The Tabernacle Itself

As viewed in the text, the Tabernacle itself consisted of four sets of coverings over a series of tall, rectangular wooden frames (not solid boards, as once thought), gilded, set in pairs of silver sockets, and secured also by transverse wooden rods. At about 45 ft in length and some 15 ft wide (only two chambers: adyton at 15 x 30 ft; inner sanctuary at 15 ft square), this structure is of basically simple design and of very modest size, as befits a collapsible, portable shrine, which is what the Tabernacle is. To call this structure sophisticated or elaborate is mistaken; is it, nevertheless, fanciful, merely a dream? The following tangible data may suggest otherwise.

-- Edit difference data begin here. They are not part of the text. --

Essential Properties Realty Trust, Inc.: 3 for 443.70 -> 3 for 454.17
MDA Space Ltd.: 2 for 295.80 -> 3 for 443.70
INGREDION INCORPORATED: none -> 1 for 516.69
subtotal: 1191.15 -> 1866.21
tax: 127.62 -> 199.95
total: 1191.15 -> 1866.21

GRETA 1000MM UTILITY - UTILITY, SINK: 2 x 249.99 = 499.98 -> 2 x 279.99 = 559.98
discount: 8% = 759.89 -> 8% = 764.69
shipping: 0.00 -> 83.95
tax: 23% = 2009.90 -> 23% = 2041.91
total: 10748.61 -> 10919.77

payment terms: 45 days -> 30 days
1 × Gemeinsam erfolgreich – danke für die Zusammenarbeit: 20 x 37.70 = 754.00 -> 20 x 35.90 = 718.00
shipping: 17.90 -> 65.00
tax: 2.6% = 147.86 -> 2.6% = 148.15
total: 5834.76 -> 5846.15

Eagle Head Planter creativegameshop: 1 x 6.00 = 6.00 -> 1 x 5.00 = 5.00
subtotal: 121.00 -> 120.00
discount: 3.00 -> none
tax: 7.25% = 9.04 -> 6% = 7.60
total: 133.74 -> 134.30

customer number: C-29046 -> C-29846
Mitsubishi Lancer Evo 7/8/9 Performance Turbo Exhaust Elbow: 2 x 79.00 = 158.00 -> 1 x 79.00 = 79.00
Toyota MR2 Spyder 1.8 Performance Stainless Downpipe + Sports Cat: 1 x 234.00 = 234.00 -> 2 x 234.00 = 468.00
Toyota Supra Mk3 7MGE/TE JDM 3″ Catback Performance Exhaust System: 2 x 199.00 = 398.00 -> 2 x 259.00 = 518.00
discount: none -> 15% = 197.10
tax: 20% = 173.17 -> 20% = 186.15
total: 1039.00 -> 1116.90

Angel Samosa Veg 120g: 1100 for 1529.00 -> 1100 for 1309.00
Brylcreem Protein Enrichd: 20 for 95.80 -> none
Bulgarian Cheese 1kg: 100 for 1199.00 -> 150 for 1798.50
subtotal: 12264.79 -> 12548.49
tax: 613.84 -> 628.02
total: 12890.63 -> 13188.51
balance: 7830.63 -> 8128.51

Our review begins in Fourth-Dynasty Egypt, ca. 2600 BC. Mother of Kheops, builder of the Great Pyramid at Giza, queen Hetepheres I had a reburial of her effects nearby in a deep shaft-tomb. Among other treasures was found a splendid bedroom suite (with bed, headrest, chair) with its rectangular pavilion of gold-cased timbers,7 the upright rods being socketed with tenons into long horizontal beams at top and base; at the rear, it had special corner-pieces for stability (as did the Tabernacle, Ex 26:23, 24). Its cross-braces across the top from one side to the other might even indicate a feature used in the Biblical Tabernacle but omitted from the Exodus account. Like

Bedroom suite of Queen Hetepheres, including bed, headrest and chair, all within a rectangular pavilion made of gold-covered wood. The pieces of the pavilion fit together with tenons and sockets in the same fashion as the Tabernacle.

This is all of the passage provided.